● Your objective
Where the data below shows a picture, leave that picture out and copy the rest exactly.

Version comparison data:
• • • • •
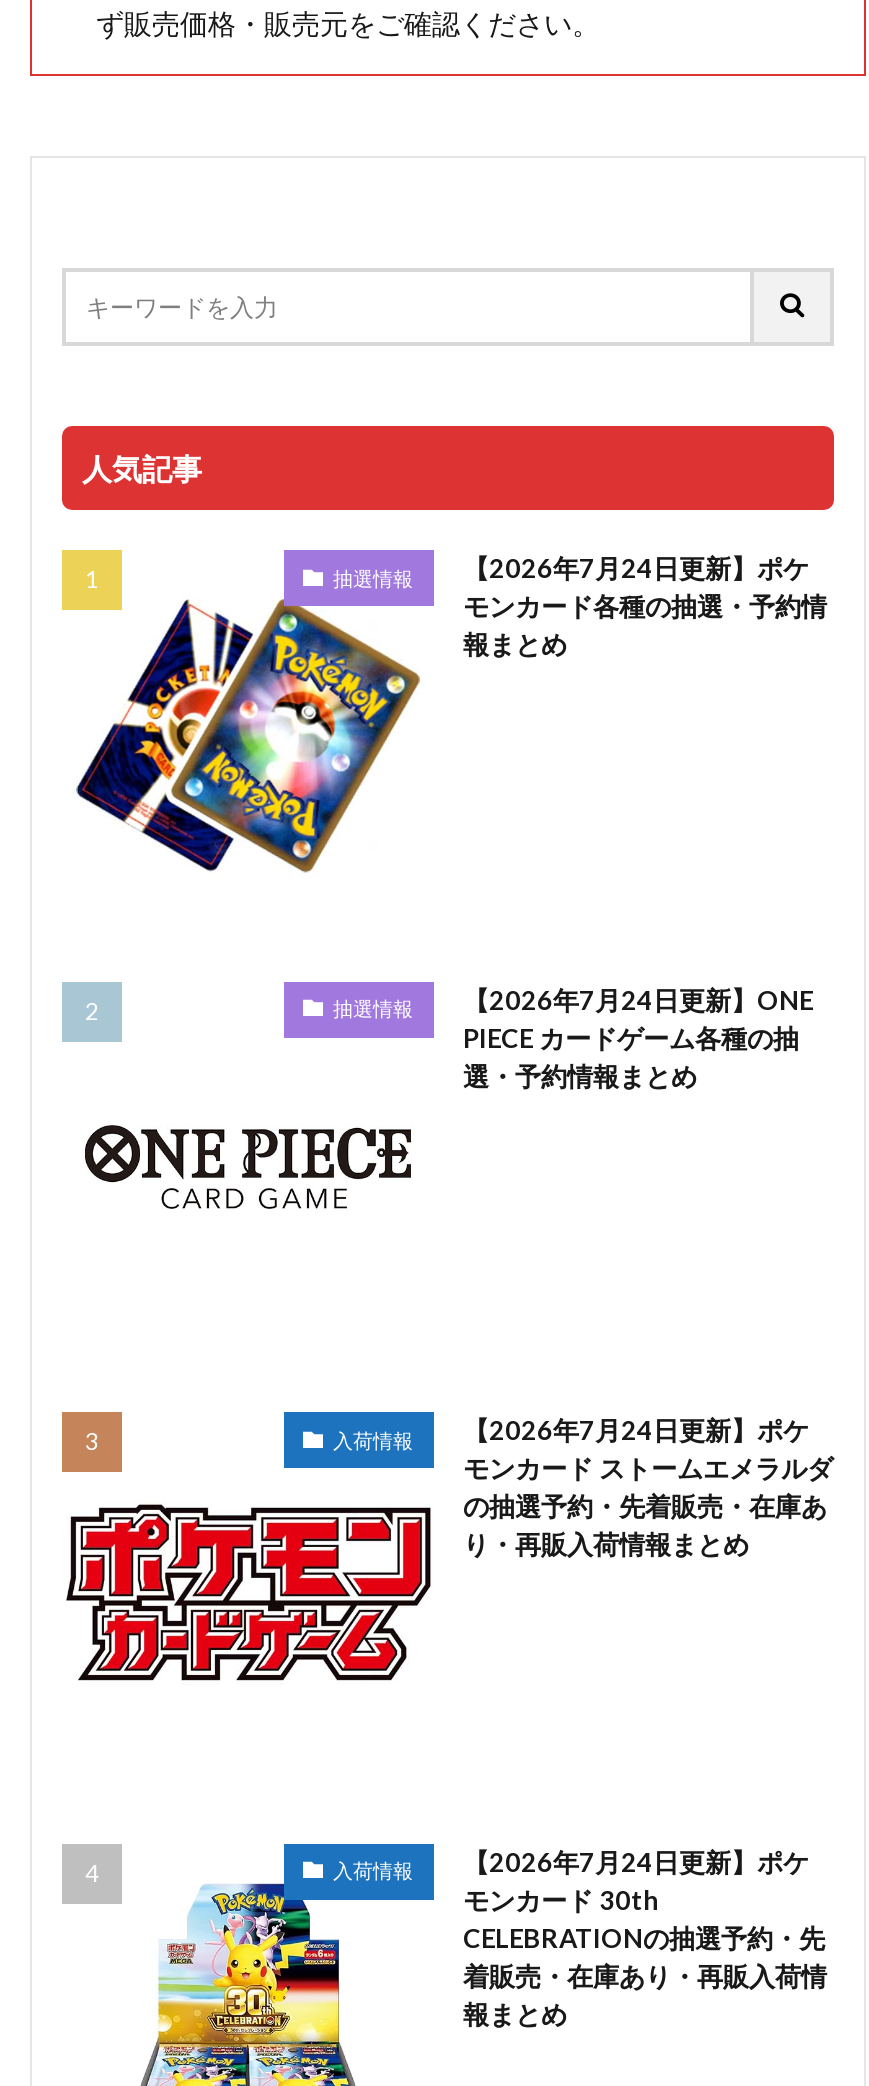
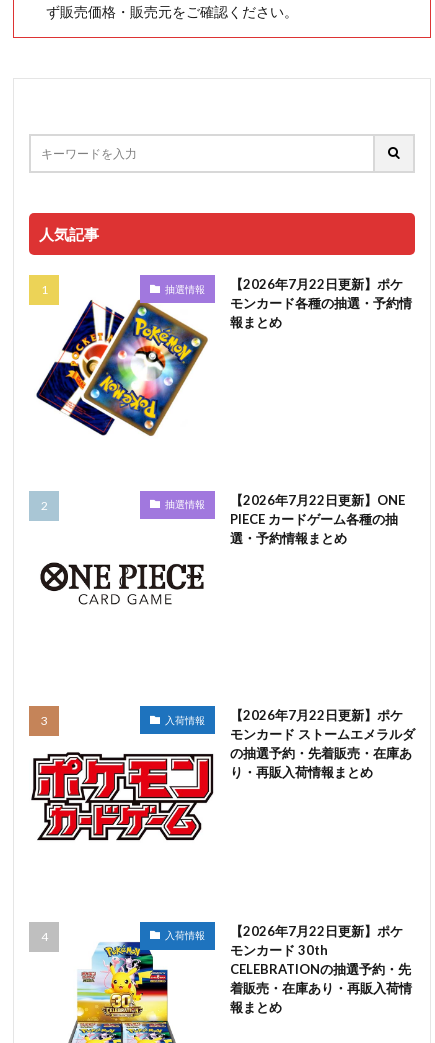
- 【2026年7月24日更新】ポケ
+ 【2026年7月22日更新】ポケ

- 【2026年7月24日更新】ONE
+ 【2026年7月22日更新】ONE

- 【2026年7月24日更新】ポケ
+ 【2026年7月22日更新】ポケ

- 【2026年7月24日更新】ポケ
+ 【2026年7月22日更新】ポケ
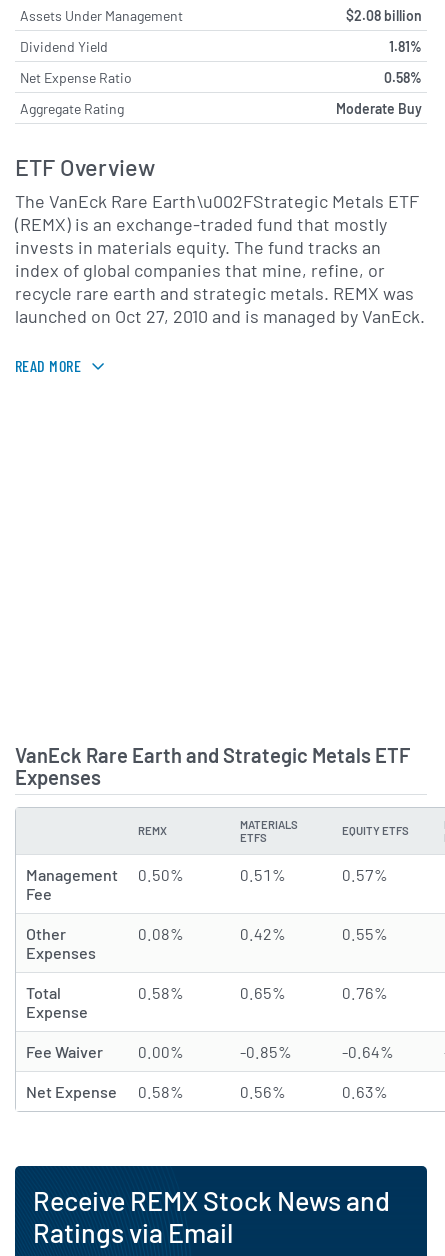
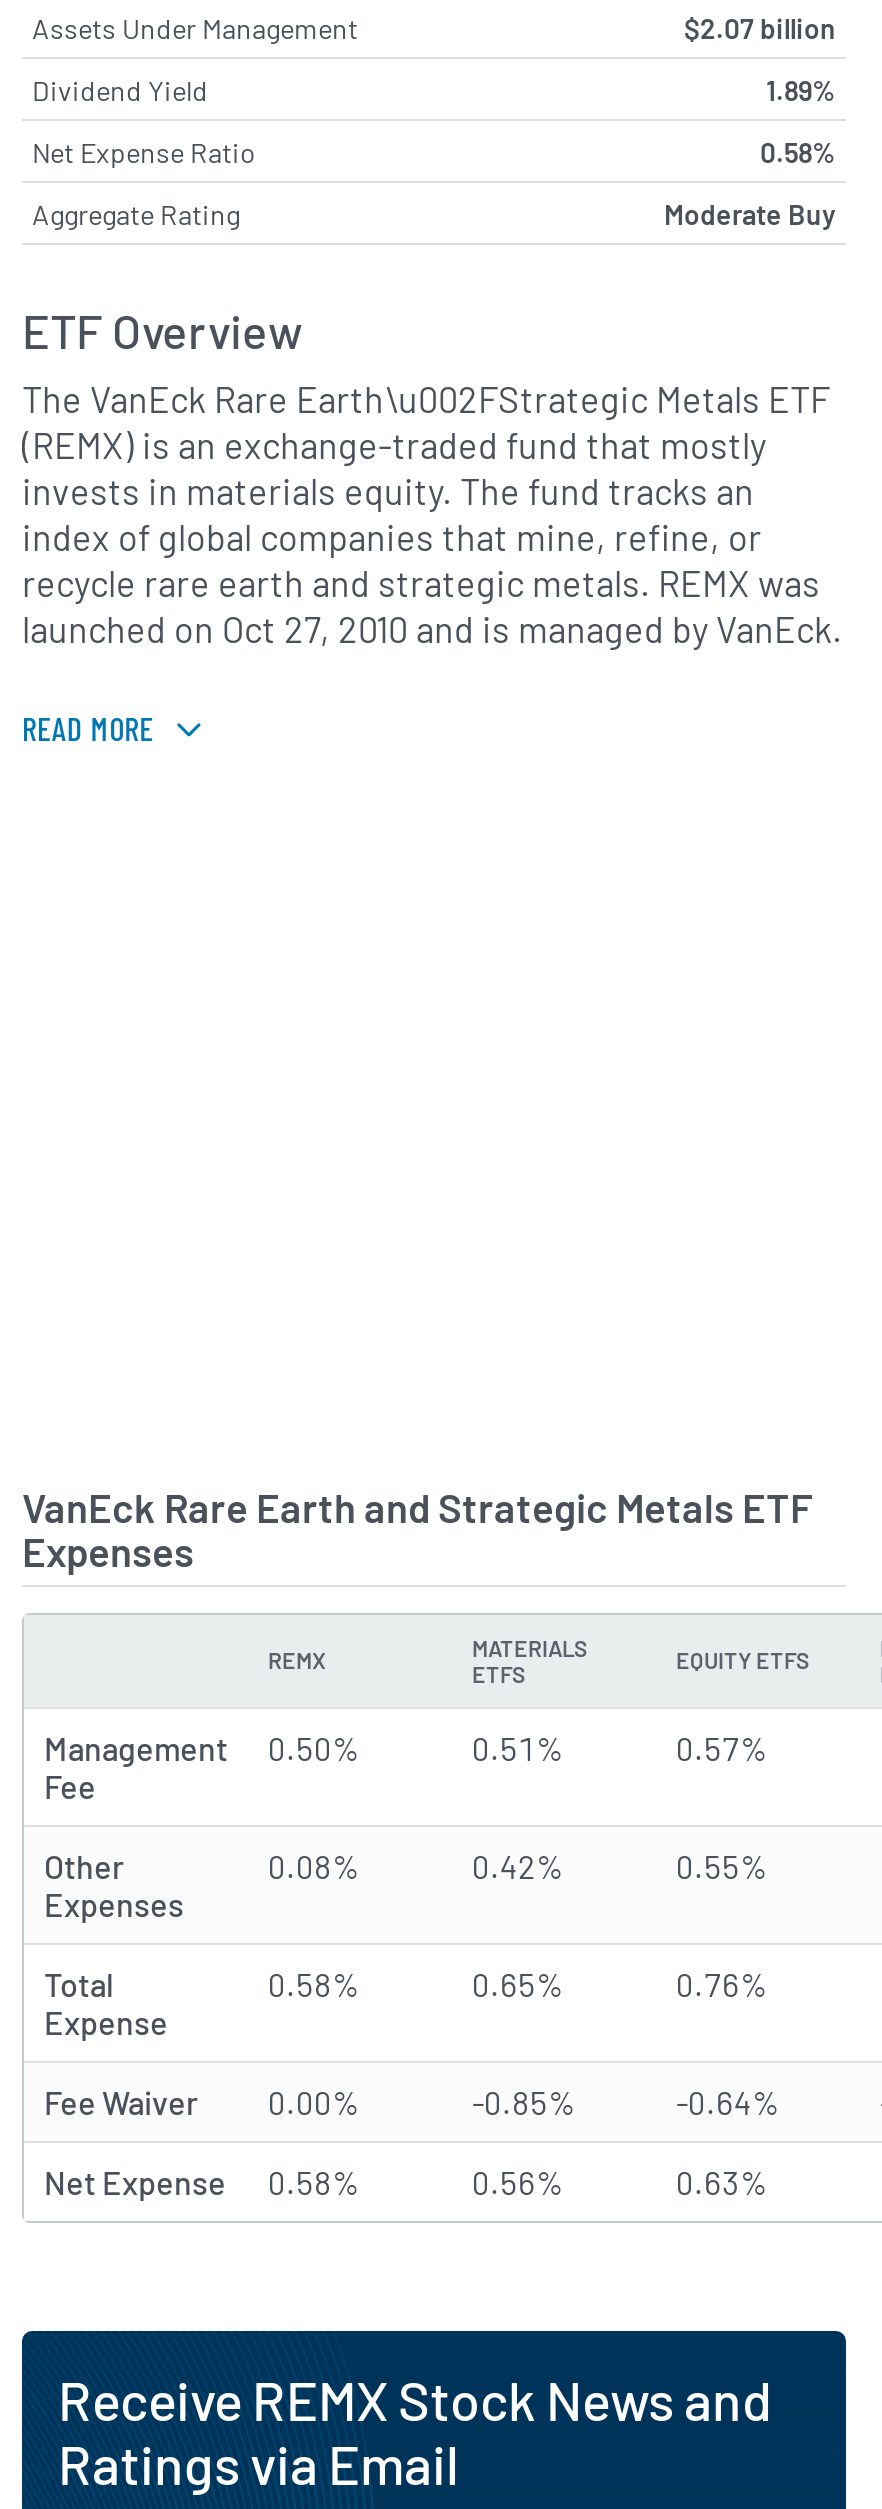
- $2.08 billion
+ $2.07 billion

- 1.81%
+ 1.89%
• • • • •
● Your solution
- 【2026年7月24日更新】ポケ
+ 【2026年7月22日更新】ポケ

- 【2026年7月24日更新】ONE
+ 【2026年7月22日更新】ONE

- 【2026年7月24日更新】ポケ
+ 【2026年7月22日更新】ポケ

- 【2026年7月24日更新】ポケ
+ 【2026年7月22日更新】ポケ
- $2.08 billion
+ $2.07 billion

- 1.81%
+ 1.89%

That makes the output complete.